Showing 3 changed files with 47 additions and 33 deletions.
diff --git a/docs/authorization.md b/docs/authorization.md
@@ -111,14 +111,18 @@ The `Authorizable` trait on the `User` entity provides the following methods to
 
 #### can()
 
-Allows you to check if a user is permitted to do a specific action. The only argument is the permission string. Returns
+Allows you to check if a user is permitted to do a specific action or group or actions. The permission string(s) should be passed as the argument(s).
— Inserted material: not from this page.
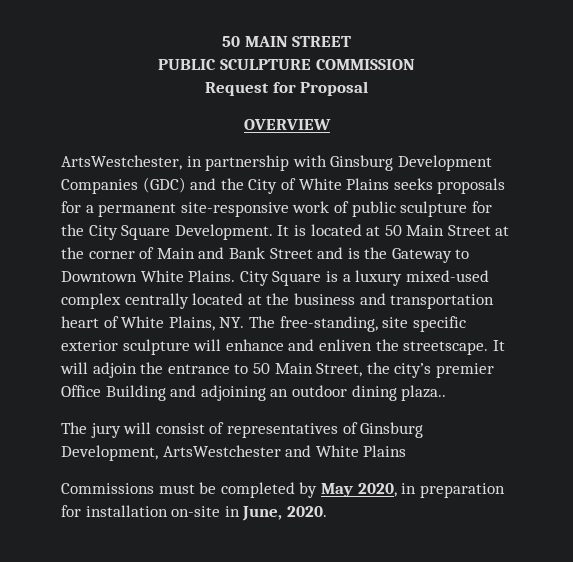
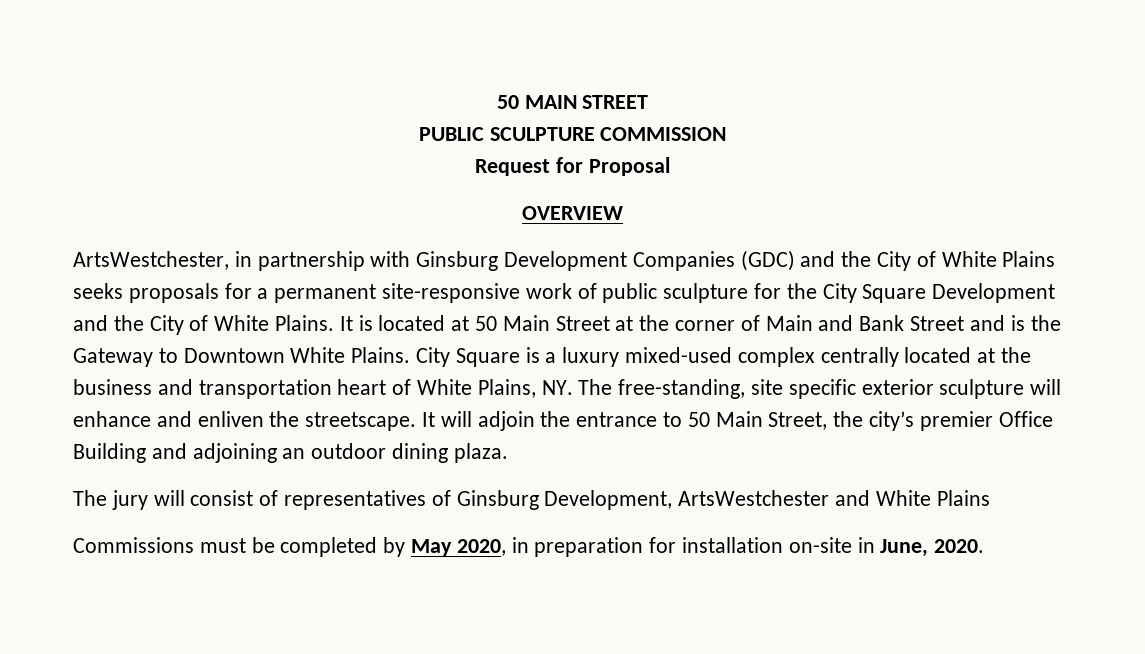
- ArtsWestchester, in partnership with Ginsburg Development Companies (GDC) and the City of White Plains seeks proposals for a permanent site-responsive work of public sculpture for the City Square Development.
+ ArtsWestchester, in partnership with Ginsburg Development Companies (GDC) and the City of White Plains seeks proposals for a permanent site-responsive work of public sculpture for the City Square Development and the City of White Plains.
- It will adjoin the entrance to 50 Main Street, the city’s premier Office Building and adjoining an outdoor dining plaza..
+ It will adjoin the entrance to 50 Main Street, the city’s premier Office Building and adjoining an outdoor dining plaza.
Returns
 boolean `true`/`false`. Will check the user's direct permissions (**user-level permissions**) first, and then check against all of the user's groups
 permissions (**group-level permissions**) to determine if they are allowed.
 
 ```php
 if ($user->can('users.create')) {
     //
 }
+OR
+if ($user->can('users.create', 'users.edit')) {
+    //
+}
 ```
 
 #### inGroup()

diff --git a/src/Authorization/Traits/Authorizable.php b/src/Authorization/Traits/Authorizable.php
@@ -228,47 +228,50 @@ public function hasPermission(string $permission): bool
      * Checks user permissions and their group permissions
      * to see if the user has a specific permission.
      *
-     * @param string $permission string consisting of a scope and action, like `users.create`
+     * @param string $permission string(s) consisting of a scope and action, like `users.create`
      */
-    public function can(string $permission): bool
+    public function can(string ...$permissions): bool
     {
-        if (strpos($permission, '.') === false) {
-            throw new LogicException(
-                'A permission must be a string consisting of a scope and action, like `users.create`.'
-                . ' Invalid permission: ' . $permission
-            );
-        }
-
-        $this->populatePermissions();
-
-        $permission = strtolower($permission);
+        foreach ($permissions as $permission) {
+            // Permission must contain a scope and action
+            if (strpos($permission, '.') === false) {
+                throw new LogicException(
+                    'A permission must be a string consisting of a scope and action, like `users.create`.'
+                    . ' Invalid permission: ' . $permission
+                );
+            }
 
-        // Check user's permissions
-        if (in_array($permission, $this->permissionsCache, true)) {
-            return true;
-        }
+            $this->populatePermissions();
 
-        // Check the groups the user belongs to
-        $this->populateGroups();
+            $permission = strtolower($permission);
 
-        if (! count($this->groupCache)) {
-            return false;
-        }
+            // Check user's permissions
+            if (in_array($permission, $this->permissionsCache, true)) {
+                return true;
+            }
 
-        $matrix = function_exists('setting')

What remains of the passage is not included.